597 N.E.2d 1110, 73 Ohio App. 3d 437, 1991 Ohio App. LEXIS 1923
CourtOhio Court of Appeals
DecidedMay 1, 1991
DocketNo. C-900117.
StatusPublished
Cited by31 cases

This text of 597 N.E.2d 1110 (Morris v. Children's Hospital Medical Center) is published on Counsel Stack Legal Research, covering Ohio Court of Appeals primary law. Counsel Stack provides free access to over 12 million legal documents including statutes, case law, regulations, and constitutions.

Bluebook
Morris v. Children's Hospital Medical Center, 597 N.E.2d 1110, 73 Ohio App. 3d 437, 1991 Ohio App. LEXIS 1923 (Ohio Ct. App. 1991).

Opinion

Per Curiam.

This cause came on to be heard upon an appeal from the Hamilton County Court of Common Pleas.

Plaintiffs-appellants, Melissa, Barbara and Walter Morris, have taken the instant appeal from the entry of summary judgment for defendants-appellees, *439 Children’s Hospital Medical Center, Ellen Kellogg, M.D., and James Heubi, M.D., on the plaintiffs’ complaint to recover damages for an injury to the arm of Melissa Morris allegedly suffered as a result of the negligence of the defendants and their agents. The plaintiffs advance on appeal four assignments of error.

I

The first, third and fourth “assignments of error” presented by the plaintiffs dissolve into a single challenge to the entry of summary judgment for the defendants. We find this challenge to be well taken in part.

The standard governing the disposition of the defendants’ motion for summary judgment is set forth in Civ.R. 56, which provides that a party against whom a claim is asserted may move, with or without supporting affidavits, for summary judgment in his favor on all or any part of the claim. Civ.R. 56(A). A motion for summary judgment may be granted if the court, upon viewing the inferences to be drawn from the underlying facts set forth in the pleadings, depositions, answers to interrogatories, written admissions, affidavits, transcripts of evidence and written stipulations of fact in a light most favorable to the party opposing the motion, determines:

(1) that no genuine issue of material fact remains to be litigated;

(2) that the moving party is entitled to judgment as a matter of law; and

(3) that the evidence demonstrates that reasonable minds can come to but one conclusion, and that conclusion is adverse to the party opposing the motion. Temple v. Wean United, Inc. (1977), 50 Ohio St.2d 317, 4 O.O.3d 466, 364 N.E.2d 267; Civ.R. 56(C).

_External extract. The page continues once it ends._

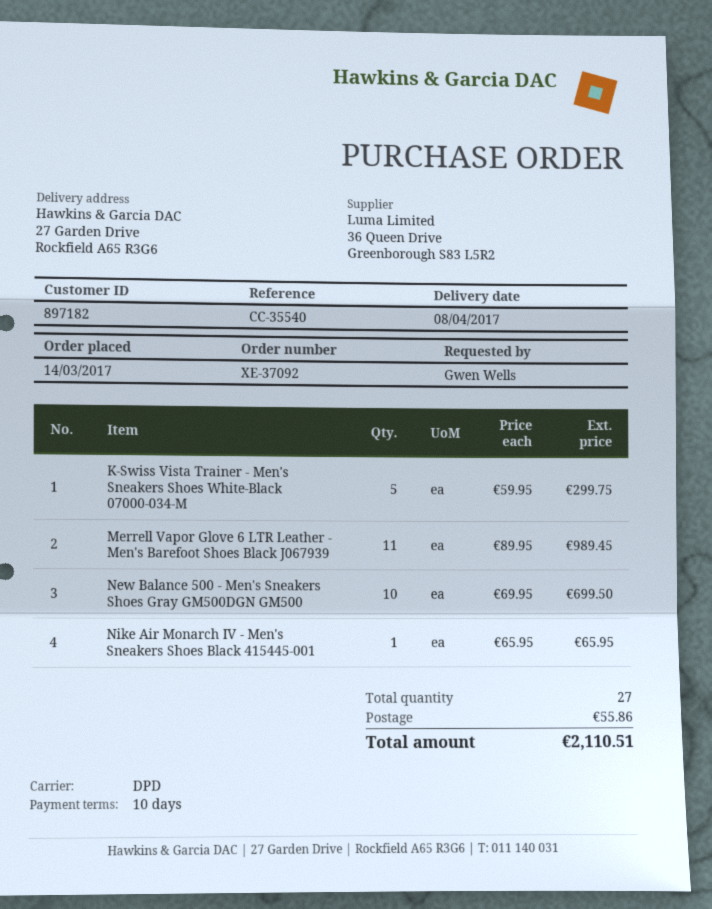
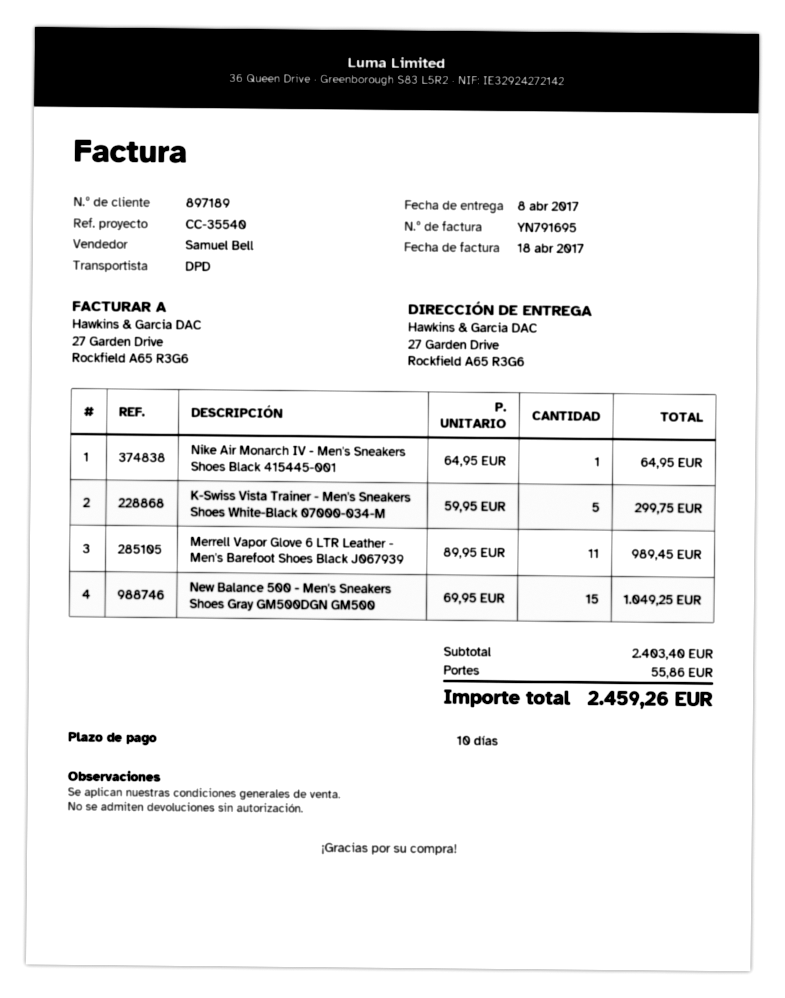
customer number: 897182 -> 897189
New Balance 500 - Men's Sneakers Shoes Gray GM500DGN GM500: 10 x 69.95 = 699.50 -> 15 x 69.95 = 1049.25
Nike Air Monarch IV - Men's Sneakers Shoes Black 415445-001: 1 x 65.95 = 65.95 -> 1 x 64.95 = 64.95
total: 2110.51 -> 2459.26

Under Civ.R. 56, the party moving for summary judgment bears the initial burden of informing the trial court of the basis for his motion and of identifying those portions of “the pleading, depositions, answers to interrogatories, written admissions, affidavits, transcripts of evidence in the pending case, and written stipulations of fact” that demonstrate the absence of a genuine issue of fact for trial. Celotex Corp. v. Catrett (1986), 477 U.S. 317, 106 S.Ct. 2548, 91 L.Ed.2d 265; Mitseff v. Wheeler (1988), 38 Ohio St.3d 112, 526 N.E.2d 798. The moving party bears this burden even on the issues on which the nonmoving party would bear the burden of proof at trial. Mitseff, supra.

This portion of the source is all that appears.